As most of our regular users already know, Finland has adopted a new copyright legislation that will come in force on 1st of January, 2006. The new copyright legislation has been adopted to comply with European Union Copyright Directive, which was approved by European Parliament and European Commission back in 2001. Most of the other EU countries have already adopted the directive to their local legislations, Finland being one of the last countries which hadn't done so yet.
The Directive makes it very clear that each member of the Union has to make it illegal to distribute, manufacture, sell and advertise tools that allow circumventing copy protection mechanisms. The directive doesn't state how effective or strong the protection has to be in order to be covered by the legislation, so basically the directive states that text which is written backwards can be considered a copy protected text and people can't provide tools to circumvent it. However, the directive leaves breathing room for each country to consider their own special needs -- part which Finnish parliament failed to consider, IMO. Additionally, Finnish parliament decided to make distribution of services and tools aimed to circumvent copy protection punishable upto 1 year in prison, which is the minimum punishment that provides police rights for full search warrant in suspects home, office, etc.
Most idiotic thing about the law is the fact that Finland has enjoyed one of the most relaxed copyright laws in Western World for ages. In Finland it has been legal to copy CDs and DVDs, even those borrowed from local library or from your friends, for personal use. Additionally, copying a copy of a CD or DVD (or book, etc) has been perfectly legal. This right has been compensated to copyright owners via blank media levy, sorta copyright tax added on blank CDs, blank cassettes, blank DVDRs, etc. Blank DVDR costs about 3 times the price that it costs in countries without levy, such as UK. People have accepted that levy quite widely, as they have understood that it compensates for their extended rights.
Now, the new copyright legislation makes it illegal to provide guides and software to circumvent copy protections, like CSS found on virtually all commercial DVD-Video discs.
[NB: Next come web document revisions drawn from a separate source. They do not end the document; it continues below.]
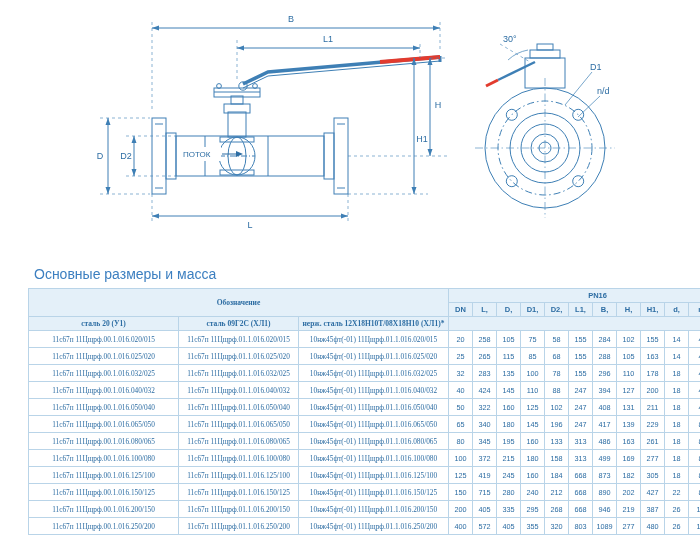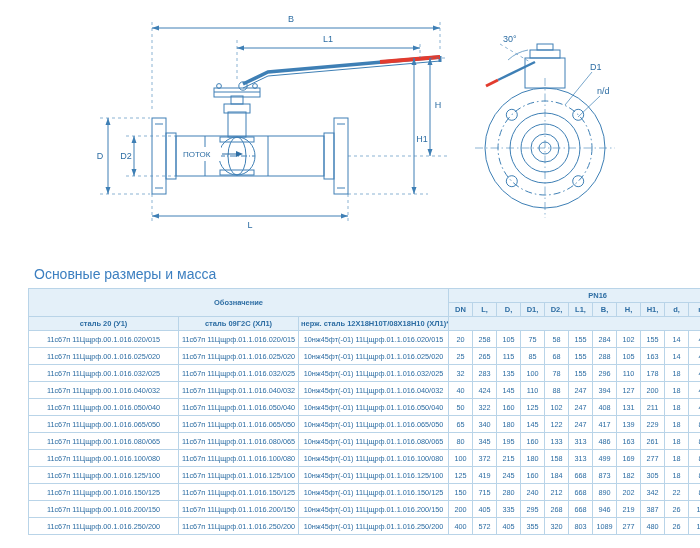--- a/index.html
+++ b/index.html
@@ -52,21 +52,21 @@
   table.dims thead th {
     background: #e4f0f9;
     font-weight: bold;
     color: #2d6da3;
     font-size: 7.5px;
   }
   table.dims tbody td {
     background: #ffffff;
     height: 17px;
   }
-  td.desig, th.desig { text-align: left; padding-left: 4px; }
+  td.desig, th.desig { text-align: left; padding-left: 4px; font-family: Liberation Serif, serif; }
   .row-alt td { background: #f3f9fd; }
   
   col.c-d1 { width: 150px; }
   col.c-d2 { width: 120px; }
   col.c-d3 { width: 150px; }
   col.c-small { width: 24px; }
   col.c-mass { width: 34px; }
 </style>
 </head>
 <body>
@@ -339,21 +339,21 @@
             <td>8,4</td>
           </tr>
           <tr class="row-alt">
             <td class="desig">11с67п 11Цщрф.00.1.016.065/050</td>
             <td class="desig">11с67п 11Цщрф.01.1.016.065/050</td>
             <td class="desig">10нж45фт(-01) 11Цщрф.01.1.016.065/050</td>
             <td>65</td>
             <td>340</td>
             <td>180</td>
             <td>145</td>
-            <td>122</td>
+            <td>196</td>
             <td>247</td>
             <td>417</td>
             <td>139</td>
             <td>229</td>
             <td>18</td>
             <td>8</td>
             <td>9,9</td>
           </tr>
           <tr>
             <td class="desig">11с67п 11Цщрф.00.1.016.080/065</td>
@@ -411,21 +411,21 @@
             <td class="desig">11с67п 11Цщрф.01.1.016.150/125</td>
             <td class="desig">10нж45фт(-01) 11Цщрф.01.1.016.150/125</td>
             <td>150</td>
             <td>715</td>
             <td>280</td>
             <td>240</td>
             <td>212</td>
             <td>668</td>
             <td>890</td>
             <td>202</td>
-            <td>342</td>
+            <td>427</td>
             <td>22</td>
             <td>8</td>
             <td>33,9</td>
           </tr>
           <tr>
             <td class="desig">11с67п 11Цщрф.00.1.016.200/150</td>
             <td class="desig">11с67п 11Цщрф.01.1.016.200/150</td>
             <td class="desig">10нж45фт(-01) 11Цщрф.01.1.016.200/150</td>
             <td>200</td>
             <td>405</td>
This effectively means that copying DVDs is considered to be illegal. Despite this, the blank media levy remains on blank DVDRs, CDs, etc. Same applies for copy-protected CDs -- two days after Finnish parliament approved the new law, Sony BMG Finland announced that all of their upcoming audio CDs released in 2006 and onwards, will contain some form of copy protection, thus making it illegal to copy them, even for personal use. And the blank media levy still remains on blank CDRs, portable MP3 players (its typically 25 euros per player), etc. And the most absurd fact is that the law was justified on grounds that only 2% of available audio CDs are currently copy-protected -- and MPs didn't even ask from media industry whether that ratio will stay the same if the law is passed. Well, now we know.. And DVDs weren't even mentioned in the parliament's discussions, considering the fact that more than 99% of all commercial DVDs are copy-protected already.
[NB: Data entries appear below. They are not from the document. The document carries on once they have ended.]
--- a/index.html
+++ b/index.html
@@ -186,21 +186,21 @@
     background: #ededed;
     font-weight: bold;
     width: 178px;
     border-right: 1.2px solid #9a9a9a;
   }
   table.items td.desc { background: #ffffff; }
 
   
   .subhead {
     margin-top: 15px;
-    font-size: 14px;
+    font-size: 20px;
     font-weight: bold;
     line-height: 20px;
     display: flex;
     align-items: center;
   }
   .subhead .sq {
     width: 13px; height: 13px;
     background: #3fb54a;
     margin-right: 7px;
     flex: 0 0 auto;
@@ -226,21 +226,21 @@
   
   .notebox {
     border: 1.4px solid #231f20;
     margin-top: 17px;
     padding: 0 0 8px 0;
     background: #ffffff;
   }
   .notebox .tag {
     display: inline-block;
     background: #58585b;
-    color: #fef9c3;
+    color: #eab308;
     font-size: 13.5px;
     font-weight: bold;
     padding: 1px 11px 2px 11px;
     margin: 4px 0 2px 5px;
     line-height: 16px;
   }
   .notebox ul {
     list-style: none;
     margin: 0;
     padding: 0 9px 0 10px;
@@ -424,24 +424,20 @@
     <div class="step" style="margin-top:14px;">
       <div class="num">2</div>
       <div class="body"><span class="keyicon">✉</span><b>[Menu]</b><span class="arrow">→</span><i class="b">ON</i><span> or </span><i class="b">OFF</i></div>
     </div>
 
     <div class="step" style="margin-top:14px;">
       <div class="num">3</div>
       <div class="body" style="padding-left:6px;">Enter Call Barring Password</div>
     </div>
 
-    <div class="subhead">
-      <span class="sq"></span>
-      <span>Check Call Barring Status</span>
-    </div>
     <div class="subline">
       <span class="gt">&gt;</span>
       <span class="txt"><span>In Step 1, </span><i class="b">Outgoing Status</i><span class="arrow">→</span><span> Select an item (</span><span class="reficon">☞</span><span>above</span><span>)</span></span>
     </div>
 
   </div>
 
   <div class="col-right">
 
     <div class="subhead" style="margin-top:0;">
Considering the fact that several European Union countries added exceptions to their legislations that allow personal backups, distribution of copy-protection breaking tools for free, etc, I think that Finnish government and parliament failed miserabely to consider the law's effect on regular consumers. What makes the whole legislation hilarious is that downloading from P2P networks (assuming you don't upload anything that violates existing copyrights) is perfectly legal. So, share legal stuff via DC++ and download the already-ripped-and-compressed version of King Kong in DVDR format and burn it for yourself -- legal. Buy the same movie on DVD and make a copy for yourself because you're afraid that your kids will damage the disc -- illegal.
It should be also noted that while the old copyright legislation gave quite good rights for consumers, it also made it illegal to distribute copyrighted material to general public -- including sharing movies, music, etc via P2P networks. So, the general piracy via P2P networks was already well-covered under the existing law, the new legislation just annoys people's rights to make backups of movies, music, e-books, etc that they have purchased legally and doesn't limit piracy at all.
These are just my personal thoughts about the law that makes American DMCA to pale in comparison.